In winning the first-place prize, the SUNY Poly students invented a yoke remover to re-package cans of beer.
As described in the NYSID news release, workers at the ARC Oneida packaging plant remove plastic six-pack yokes (connected plastic rings) from beer cans that local breweries ship to the facility. This device will “simultaneously” remove the plastic rings of all four six-packs in a given box, “making the process more efficient,” NYSID said.
ARC Oneida is a NYSID member agency, per the news release.
A panel of judges made up of community leaders evaluated and scored the CREATE projects. Student teams competed to receive prize funds worth $15,000, $10,000 or $5,000 to be split between students, their universities and their rehabilitation organization partners.
Student teams from the Rochester Institute of Technology and the Cooper Union in New York City won the second and third-place prizes, respectively.
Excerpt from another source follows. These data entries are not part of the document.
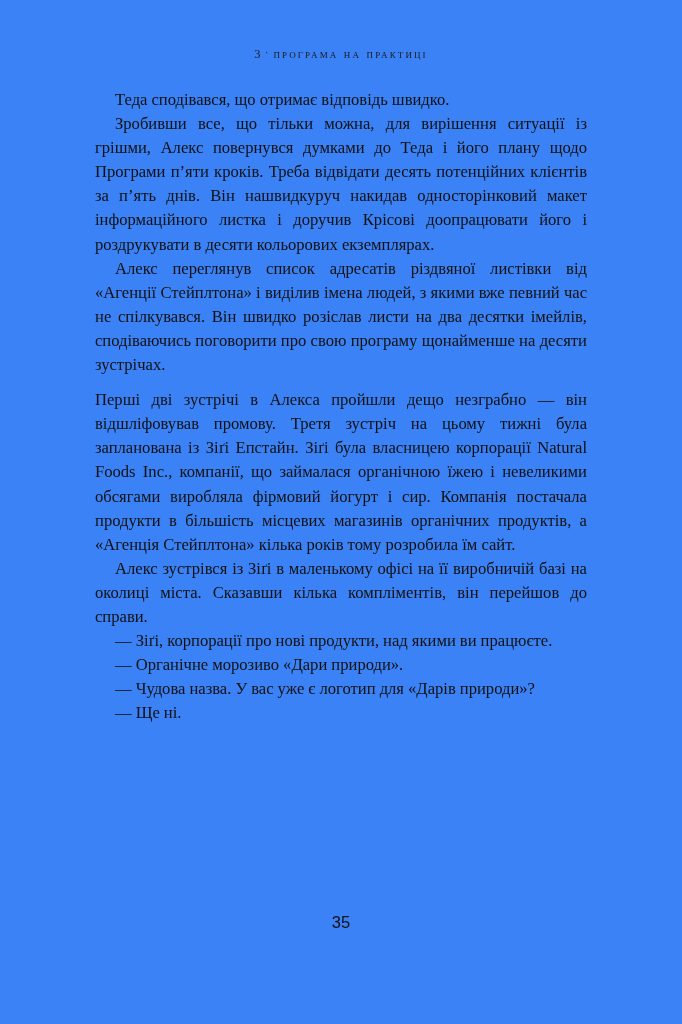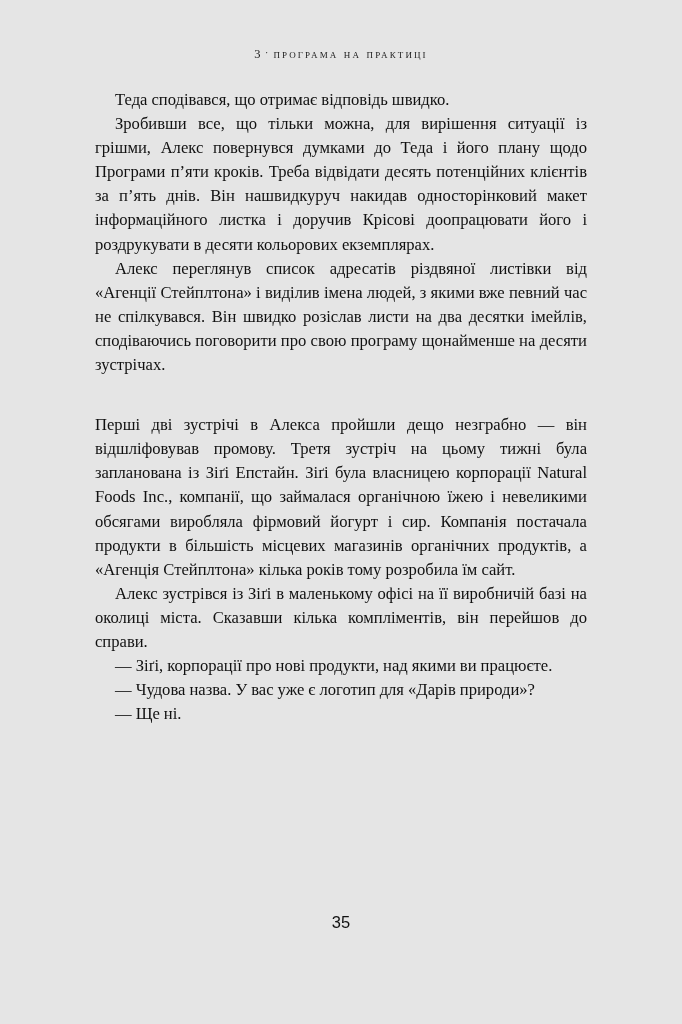--- a/index.html
+++ b/index.html
@@ -19,7 +19,7 @@
   .page {
     position: absolute;
     inset: 0;
-    background: #e5e5e5;
+    background: #3b82f6;
   }
 
   

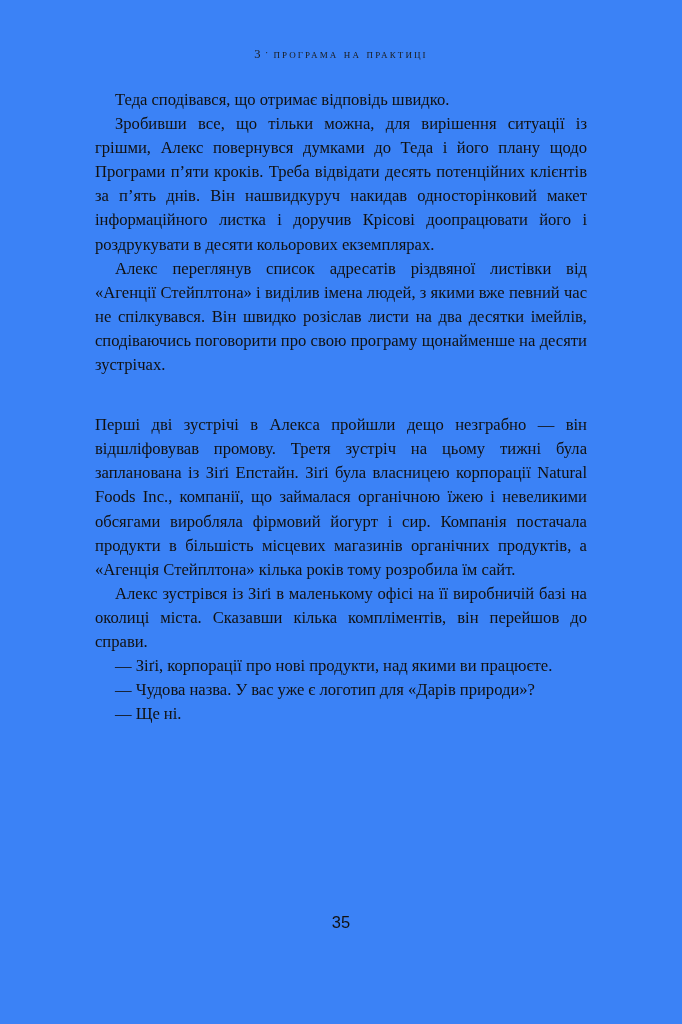--- a/index.html
+++ b/index.html
@@ -73,7 +73,7 @@
     text-indent: 0;
   }
   p.para.spacer-before {
-    margin-top: 36px;
+    margin-top: 11px;
   }
 
   

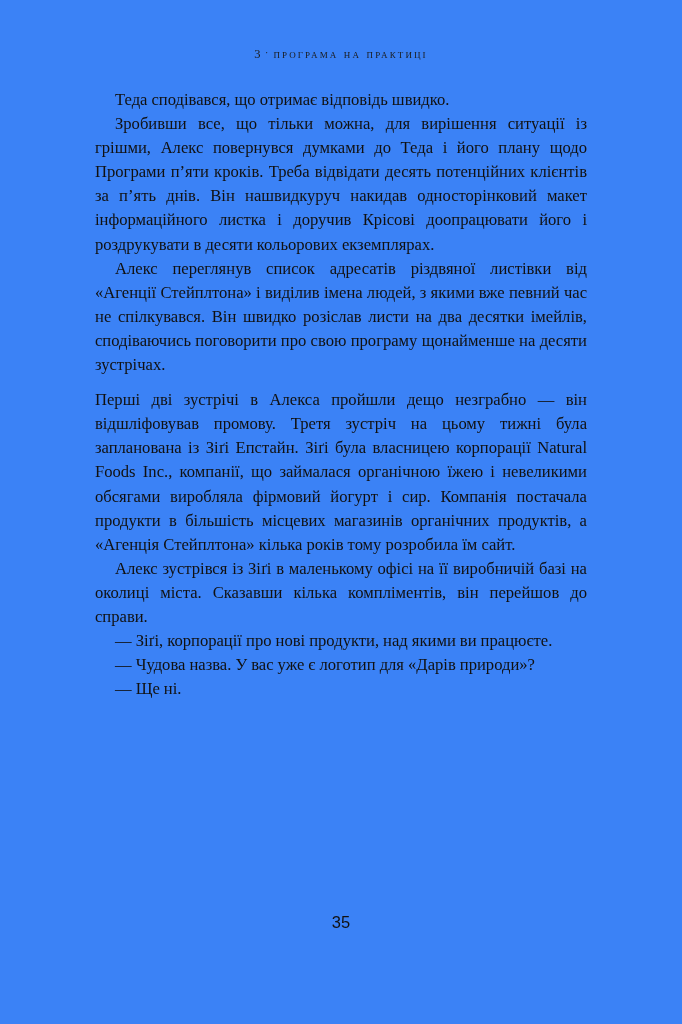--- a/index.html
+++ b/index.html
@@ -105,6 +105,7 @@
       <p class="para noindent spacer-before">Перші дві зустрічі в Алекса пройшли дещо незграбно — він відшліфовував промову. Третя зустріч на цьому тижні була запланована із Зіґі Епстайн. Зіґі була власницею корпорації Natural Foods Inc., компанії, що займалася органічною їжею і невеликими обсягами виробляла фірмовий йогурт і сир. Компанія постачала продукти в більшість місцевих магазинів органічних продуктів, а «Агенція Стейплтона» кілька років тому розробила їм сайт.</p>
       <p class="para">Алекс зустрівся із Зіґі в маленькому офісі на її виробничій базі на околиці міста. Сказавши кілька компліментів, він перейшов до справи.</p>
       <p class="para">— Зіґі, корпорації про нові продукти, над якими ви працюєте.</p>
+      <p class="para">— Органічне морозиво «Дари природи».</p>
       <p class="para">— Чудова назва. У вас уже є логотип для «Дарів природи»?</p>
       <p class="para">— Ще ні.</p>
     </div>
The competition included nine colleges and 11 NYSID-member rehabilitation organizations producing 21 inventions, making it “the biggest year ever for CREATE,” NYSID said.
The nonprofit NYSID works at “advancing employment and other opportunities for individuals with disabilities.”
Established in 1975, NYSID creates employment opportunities for more than 6,000 New Yorkers with disabilities annually through New York’s preferred source program. NYSID’s community rehabilitation member agencies and corporate partners are located throughout the state, “providing jobs in the community and in production facilities,” the organization said.